Cartagena de Indias. Los severos contrastes climáticos generados por los fenómenos de El Niño y La Niña en el 2010, pusieron a prueba los sistemas eléctricos y de gas, y demostraron su capacidad de responder con solvencia y prontitud que son garantía para el desarrollo del país.

 

La afirmación la hizo Antonio Celia, presidente del Consejo Directivo de Naturgas, al instalar oficialmente en Cartagena de Indias el XIV congreso del sector.

El dirigente resaltó que frente a esos retos de la naturaleza, primero con sequía y luego con inclementes lluvias, el sector del gas reaccionó con la oportunidad requerida para garantizar la continuidad del  servicio, lo que evidencia la madurez y el resultado de una acertada política pública.

Precisamente, Celia llamó la atención para que se mantenga la estabilidad y confianza institucional, pues un óptimo clima de regulación es la clave para  asegurar el abastecimiento de gas para el país en sus diferentes aplicaciones.

Así mismo, el Presidente de Promigas y del Consejo Directivo de Naturgas, manifestó el optimismo con respecto a las reservas de gas en Colombia. En ese sentido, resaltó el trabajo profesional de la Agencia Nacional de Hidrocarburos -ANH- y sus resultados sobresalientes.
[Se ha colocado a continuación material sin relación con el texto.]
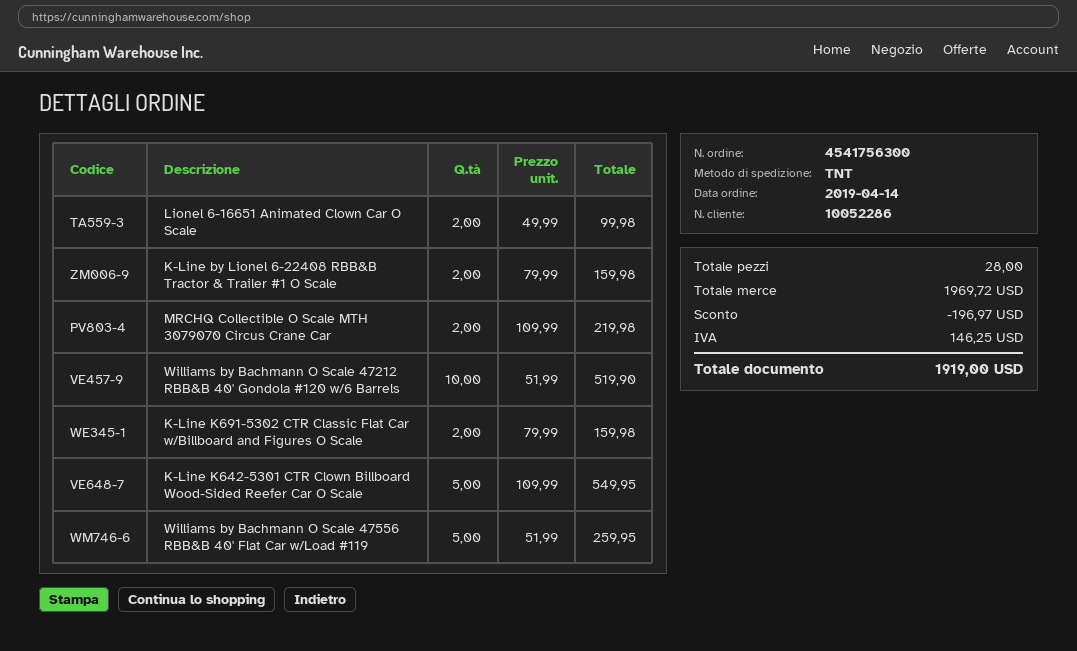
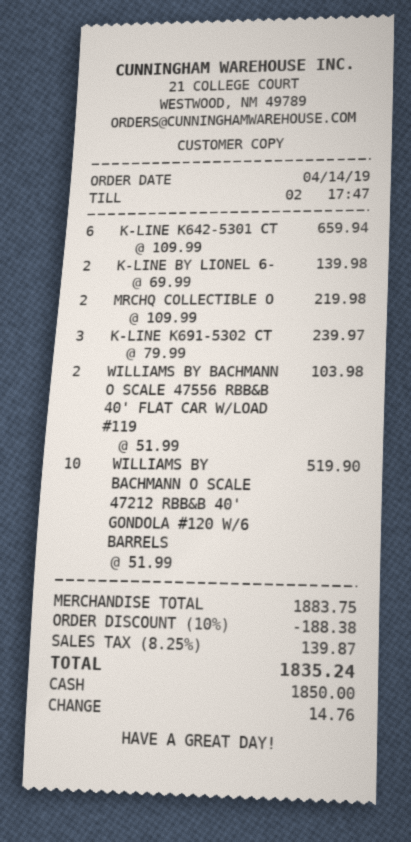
Lionel 6-16651 Animated Clown Car O Scale: 2 x 49.99 = 99.98 -> none
K-Line by Lionel 6-22408 RBB&B Tractor & Trailer #1 O Scale: 2 x 79.99 = 159.98 -> 2 x 69.99 = 139.98
K-Line K691-5302 CTR Classic Flat Car w/Billboard and Figures O Scale: 2 x 79.99 = 159.98 -> 3 x 79.99 = 239.97
K-Line K642-5301 CTR Clown Billboard Wood-Sided Reefer Car O Scale: 5 x 109.99 = 549.95 -> 6 x 109.99 = 659.94
Williams by Bachmann O Scale 47556 RBB&B 40' Flat Car w/Load #119: 5 x 51.99 = 259.95 -> 2 x 51.99 = 103.98
subtotal: 1969.72 -> 1883.75
discount: 196.97 -> 188.38
tax: 146.25 -> 139.87
total: 1919.00 -> 1835.24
Colocó como ejemplo la actividad de Pacific Rubiales, empresa que proporciona 70 millones de pies cúbicos, y subrayó las expectativas sobre la producción de Gibraltar, con otros 35 millones de pies cúbicos.

Advirtió sobre la necesidad de tener instituciones fuertes e idóneas manifestando que estas  “son las que señalan las reglas de interacción  entre los miembros de una sociedad y determinan las relaciones entre la política y la economía”, y dijo “que en el mundo del gas en el que interactúan muchos, tanto decreto puede socavar la estabilidad del sector”, y señaló la importancia de robustecer la confianza entre los diferentes actores del ramo.

Un aspecto donde Celia marcó especial atención fue en el de los precios, y destacó que no hay una solución en los libros de texto, pero no obstante la libertad vigilada o la autoregulación es mucho mejor que el intervencionismo estatal.

Celia aprovechó para solicitar una revisión en la estructura de las tarifas domiciliarias, “introduciendo más flexibilidad en las denominadas canastas, de pronto así se maximizan beneficios, se impulsa el GNV y se evitan inconvenientes elusiones a los sistemas de transporte y distribución que podrían, en algunos casos, terminar subiendo los precios al consumidor”.

El dirigente gremial concluyó su intervención expresando que, de una u otra forma, todos sabemos lo que hay que hacer, pero que al fin y al cabo es el Estado quién “pone la primera ficha” y que el sector, resultado de una buen política pública, debe seguirlo en su compromiso de proveer infraestructura social para todos los colombianos.